PetroVietnam also revealed it will co-ordinate with foreign-partners to set up a joint venture to bring about the nation’s second oil refinery, Nghi Son, on April 7. The project is estimated to cost US$6-7bil.

 

Furthermore, the group would do its best to examine its current investment and production projects to wipe out inefficiencies; cut input costs and public expenditure; restructure its operations; apply advanced technologies to raise efficiency and boost oil exports to reduce the nation’s trade deficit.

 

Impressive figures

 

PetroVietnam deputy director general, Le Minh Hong, has announced a record-breaking first-quarter revenue of VND69.4tril ($4.3bil), a soar of 71% year-on-year.

 

Crude oil exports accounted for over $2.8bil of the total figure, up 49% against the same period last year.

 

The impressive figures were much better than expected.

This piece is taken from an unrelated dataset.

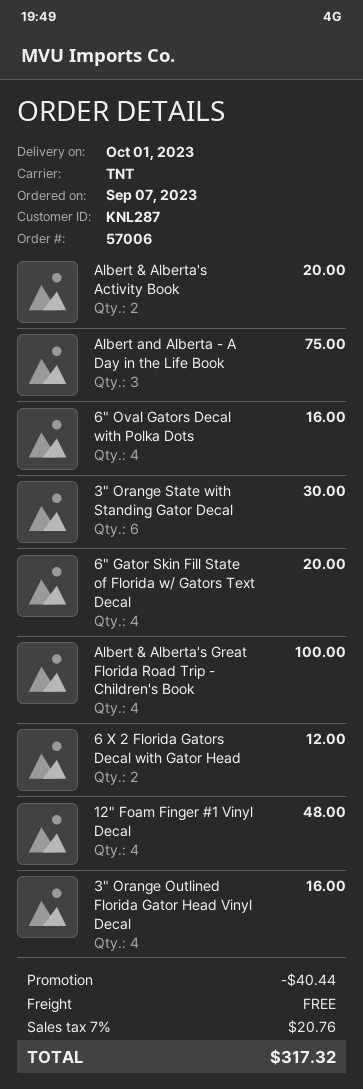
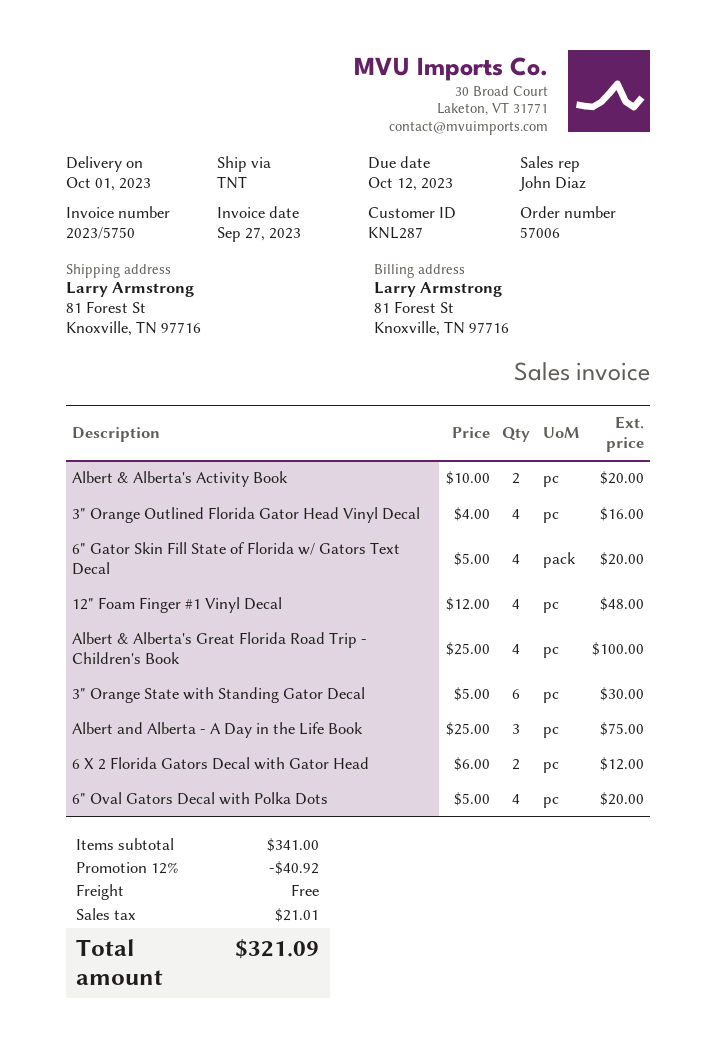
6" Oval Gators Decal with Polka Dots: 4 for 16.00 -> 4 for 20.00
discount: 40.44 -> 40.92
tax: 20.76 -> 21.01
total: 317.32 -> 321.09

Hong attributed the higher export earnings to oil prices sky-rocketing on the world market.

 

The corporation paid about VND30.5tril (US$1.9bil) in tax during the first three months of the year, up 18% from the previous year and representing 35% of the State budget revenue in the same period.

 

In the second quarter, PetroVietnam targets total revenue of VND66.5tril ($4.2bil), $2.85bil of which will come from crude oil exports with an estimated VND25.3tril docked as tax.

 

It’s also gearing up to pump more than VND23tril into investment projects from April to June.

 

PetroVietnam is one of leading corporations in the country, accounting for 22-23% of the nation’s GDP (gross domestic product) while providing around one third of the State’s tax coffer.